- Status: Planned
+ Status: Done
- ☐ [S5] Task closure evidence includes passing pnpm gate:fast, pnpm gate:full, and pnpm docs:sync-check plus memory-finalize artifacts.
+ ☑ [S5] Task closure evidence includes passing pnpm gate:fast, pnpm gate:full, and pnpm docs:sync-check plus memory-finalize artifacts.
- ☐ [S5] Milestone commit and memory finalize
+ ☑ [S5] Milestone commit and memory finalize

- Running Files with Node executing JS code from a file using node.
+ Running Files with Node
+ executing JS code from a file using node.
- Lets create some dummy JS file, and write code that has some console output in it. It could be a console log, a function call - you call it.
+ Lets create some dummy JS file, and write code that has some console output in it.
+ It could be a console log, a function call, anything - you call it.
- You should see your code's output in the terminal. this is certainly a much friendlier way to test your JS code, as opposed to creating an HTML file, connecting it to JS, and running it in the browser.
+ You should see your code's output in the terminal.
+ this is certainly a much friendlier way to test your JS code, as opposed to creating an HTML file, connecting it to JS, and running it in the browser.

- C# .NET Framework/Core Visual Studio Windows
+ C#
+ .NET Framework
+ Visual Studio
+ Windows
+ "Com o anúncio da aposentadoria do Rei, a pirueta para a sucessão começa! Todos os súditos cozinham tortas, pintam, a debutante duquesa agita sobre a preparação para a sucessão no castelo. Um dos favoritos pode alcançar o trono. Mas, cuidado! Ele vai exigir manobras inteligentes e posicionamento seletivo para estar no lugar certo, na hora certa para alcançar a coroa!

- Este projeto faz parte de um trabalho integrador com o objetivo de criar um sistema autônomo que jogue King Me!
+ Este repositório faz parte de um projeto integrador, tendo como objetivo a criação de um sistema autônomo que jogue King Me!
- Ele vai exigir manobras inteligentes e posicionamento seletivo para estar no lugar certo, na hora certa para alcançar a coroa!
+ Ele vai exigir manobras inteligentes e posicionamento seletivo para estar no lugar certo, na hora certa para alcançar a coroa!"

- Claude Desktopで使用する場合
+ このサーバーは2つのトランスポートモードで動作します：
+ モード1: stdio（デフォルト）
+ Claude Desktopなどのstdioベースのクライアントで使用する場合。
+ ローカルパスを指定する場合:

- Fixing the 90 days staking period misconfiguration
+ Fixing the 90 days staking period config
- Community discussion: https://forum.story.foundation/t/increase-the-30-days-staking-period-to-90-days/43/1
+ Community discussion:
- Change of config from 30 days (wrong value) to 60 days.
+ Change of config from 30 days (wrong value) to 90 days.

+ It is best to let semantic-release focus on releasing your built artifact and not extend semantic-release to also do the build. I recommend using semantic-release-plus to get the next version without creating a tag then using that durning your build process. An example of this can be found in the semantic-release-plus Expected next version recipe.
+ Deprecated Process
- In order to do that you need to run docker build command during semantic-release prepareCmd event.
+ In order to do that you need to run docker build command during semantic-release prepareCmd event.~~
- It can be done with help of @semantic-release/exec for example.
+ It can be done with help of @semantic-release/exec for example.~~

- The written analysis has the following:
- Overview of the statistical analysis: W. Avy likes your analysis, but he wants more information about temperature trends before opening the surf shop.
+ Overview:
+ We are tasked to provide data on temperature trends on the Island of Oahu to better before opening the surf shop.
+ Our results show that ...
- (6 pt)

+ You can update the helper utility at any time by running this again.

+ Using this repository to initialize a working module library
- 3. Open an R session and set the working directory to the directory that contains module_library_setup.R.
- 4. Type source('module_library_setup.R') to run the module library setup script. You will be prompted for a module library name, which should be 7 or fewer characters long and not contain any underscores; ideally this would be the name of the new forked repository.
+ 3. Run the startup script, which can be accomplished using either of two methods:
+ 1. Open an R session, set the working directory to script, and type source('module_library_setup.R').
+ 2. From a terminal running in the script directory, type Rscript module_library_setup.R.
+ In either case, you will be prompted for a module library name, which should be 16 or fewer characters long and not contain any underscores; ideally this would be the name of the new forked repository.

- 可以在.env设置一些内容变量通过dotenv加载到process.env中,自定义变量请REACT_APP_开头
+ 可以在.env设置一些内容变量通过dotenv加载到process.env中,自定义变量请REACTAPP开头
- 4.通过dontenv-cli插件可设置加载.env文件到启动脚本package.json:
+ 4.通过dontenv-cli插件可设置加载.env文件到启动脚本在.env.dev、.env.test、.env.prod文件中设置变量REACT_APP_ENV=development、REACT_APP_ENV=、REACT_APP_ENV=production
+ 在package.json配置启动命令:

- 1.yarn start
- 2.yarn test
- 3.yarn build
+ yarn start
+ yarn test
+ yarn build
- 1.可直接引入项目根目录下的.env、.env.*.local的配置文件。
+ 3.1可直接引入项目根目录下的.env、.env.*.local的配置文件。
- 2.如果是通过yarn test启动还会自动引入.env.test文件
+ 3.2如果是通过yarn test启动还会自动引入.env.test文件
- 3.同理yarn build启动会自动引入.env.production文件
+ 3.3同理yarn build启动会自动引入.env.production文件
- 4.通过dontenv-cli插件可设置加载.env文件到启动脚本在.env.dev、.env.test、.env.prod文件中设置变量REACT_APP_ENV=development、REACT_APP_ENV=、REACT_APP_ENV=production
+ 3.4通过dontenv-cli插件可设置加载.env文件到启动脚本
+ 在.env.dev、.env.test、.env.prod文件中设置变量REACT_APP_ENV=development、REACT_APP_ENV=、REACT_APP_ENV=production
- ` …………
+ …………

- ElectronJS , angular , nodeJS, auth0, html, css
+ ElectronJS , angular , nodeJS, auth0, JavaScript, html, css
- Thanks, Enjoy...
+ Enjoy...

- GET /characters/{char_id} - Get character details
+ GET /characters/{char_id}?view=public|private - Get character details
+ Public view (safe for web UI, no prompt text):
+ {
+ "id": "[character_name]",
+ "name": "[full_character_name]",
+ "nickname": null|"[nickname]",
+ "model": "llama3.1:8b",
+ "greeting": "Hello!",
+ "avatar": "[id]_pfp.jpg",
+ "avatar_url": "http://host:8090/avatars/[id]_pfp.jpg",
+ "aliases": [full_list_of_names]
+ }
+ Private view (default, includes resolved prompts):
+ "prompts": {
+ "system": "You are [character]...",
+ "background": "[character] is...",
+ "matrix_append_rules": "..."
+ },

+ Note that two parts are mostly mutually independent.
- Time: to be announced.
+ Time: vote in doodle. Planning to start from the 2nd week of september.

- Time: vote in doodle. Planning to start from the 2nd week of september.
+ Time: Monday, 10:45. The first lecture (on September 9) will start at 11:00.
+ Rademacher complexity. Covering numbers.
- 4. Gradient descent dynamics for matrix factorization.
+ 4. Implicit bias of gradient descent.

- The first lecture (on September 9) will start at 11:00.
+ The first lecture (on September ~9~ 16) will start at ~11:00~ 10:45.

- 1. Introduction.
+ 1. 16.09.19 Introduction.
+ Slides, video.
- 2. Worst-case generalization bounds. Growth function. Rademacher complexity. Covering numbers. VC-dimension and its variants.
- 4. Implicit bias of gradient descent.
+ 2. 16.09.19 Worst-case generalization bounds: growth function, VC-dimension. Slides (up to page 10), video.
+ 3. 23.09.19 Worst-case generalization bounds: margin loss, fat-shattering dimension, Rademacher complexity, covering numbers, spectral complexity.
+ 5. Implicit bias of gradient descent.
============================================================
### [WORK INSTRUCTIONS]
Write out exactly the lines from the start of the material through the line with "- Lets create". No other output is expected.

### [ANSWER FOR THIS EXERCISE]
- Status: Planned
+ Status: Done
- ☐ [S5] Task closure evidence includes passing pnpm gate:fast, pnpm gate:full, and pnpm docs:sync-check plus memory-finalize artifacts.
+ ☑ [S5] Task closure evidence includes passing pnpm gate:fast, pnpm gate:full, and pnpm docs:sync-check plus memory-finalize artifacts.
- ☐ [S5] Milestone commit and memory finalize
+ ☑ [S5] Milestone commit and memory finalize

- Running Files with Node executing JS code from a file using node.
+ Running Files with Node
+ executing JS code from a file using node.
- Lets create some dummy JS file, and write code that has some console output in it. It could be a console log, a function call - you call it.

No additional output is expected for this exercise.